Gabe Gabrielsky <scottshuster@msn.com> sent the following to H-LABOR:
Subscribers to this list should be aware of the passing of Stan Weir, a
life long rank and file labor activist, independent socialist and labor
educator. Stan first gained public notoriety in the 1960's as a leader of
the "B" men in the ILWU for full union citizenship and an activist in the
struggle against containerization. Support for his struggle was taken up
by leading anti-Bridges intellectuals on the East Coast including Norman
Thomas, Michael Harrington, Bayard Rustin, Harvey Swados and James
Baldwin. His essay "The New Era of Labor Revolt" was first presented as a
talk during the period of the Berkeley Free Speech Movement. It was later
collected in several different books on the sociology of labor. In it
Stan reviewed the working class struggles of the 1960's and particularly
the displacement of several International Union presidents, events that
went largely unnoticed among the middle class and the mainstream press.
Stan was, at various times a member of the Seaman's Union of the Pacific,
the UAW, the Teamsters, the AFT and the ILWU. His oral autobiography is
included in the first edition of Staughton Lynd's book, the Rank and File.

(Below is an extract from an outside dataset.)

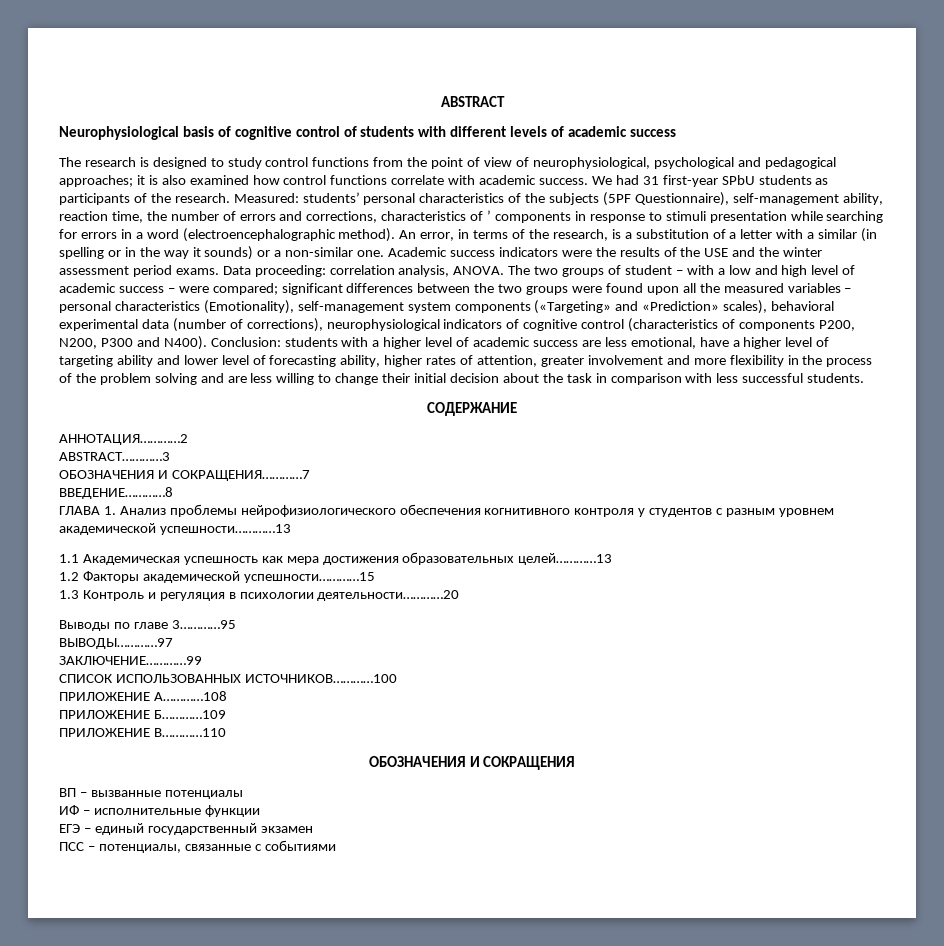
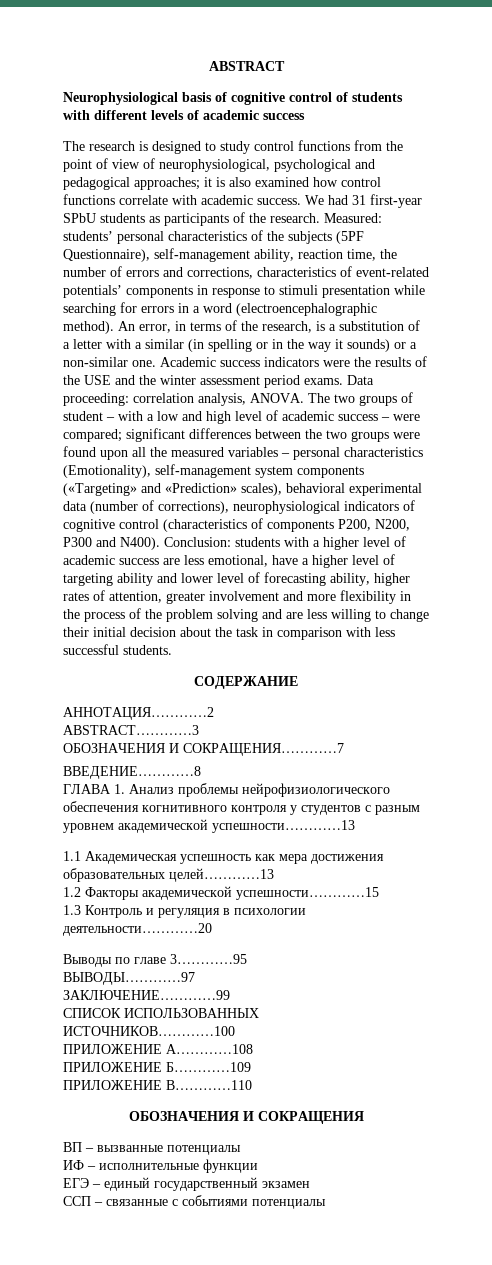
- Measured: students’ personal characteristics of the subjects (5PF Questionnaire), self-management ability, reaction time, the number of errors and corrections, characteristics of ’ components in response to stimuli presentation while searching for errors in a word (electroencephalographic method).
+ Measured: students’ personal characteristics of the subjects (5PF Questionnaire), self-management ability, reaction time, the number of errors and corrections, characteristics of event-related potentials’ components in response to stimuli presentation while searching for errors in a word (electroencephalographic method).
- ПСС – потенциалы, связанные с событиями
+ ССП – связанные с событиями потенциалы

A long time left socialist and labor educator, at the time of his passing
Stan was on the editorial boards of at least three journals: Impact,
Against the Current and Radical America. He also contributed regularly to
New Politics and Labor Notes and occasionally to the publications of the
AUD. In the 1970's with Robert Miles he organized Single Jack Press which
published a series of pamphlet-sized pieces of fiction and nonfiction by
working people about the world of work consciously modeled on the
Haldeman-Julius series published earlier in the century. The most popular
title
was "Labor Law for the Rand and Filer," by Staughton Lynd, which is still
in print through Charles Kerr Publishers.
Stan was my political mentor, but much more. I often went to him for
personal advice and considered him almost a second father. He did
pioneering theoretical work in the sociology of work, particularly around
the conception of the primary (informal) work group. A collection of his
essays edited by George Lipsitz is due for publication by the University
of Minnesota Press very shortly. I would be most interested in
corresponding with people on this list about their recollections of Stan
as well as perhaps working to put together some sort of memorial get
together on the east coast dedicated to him.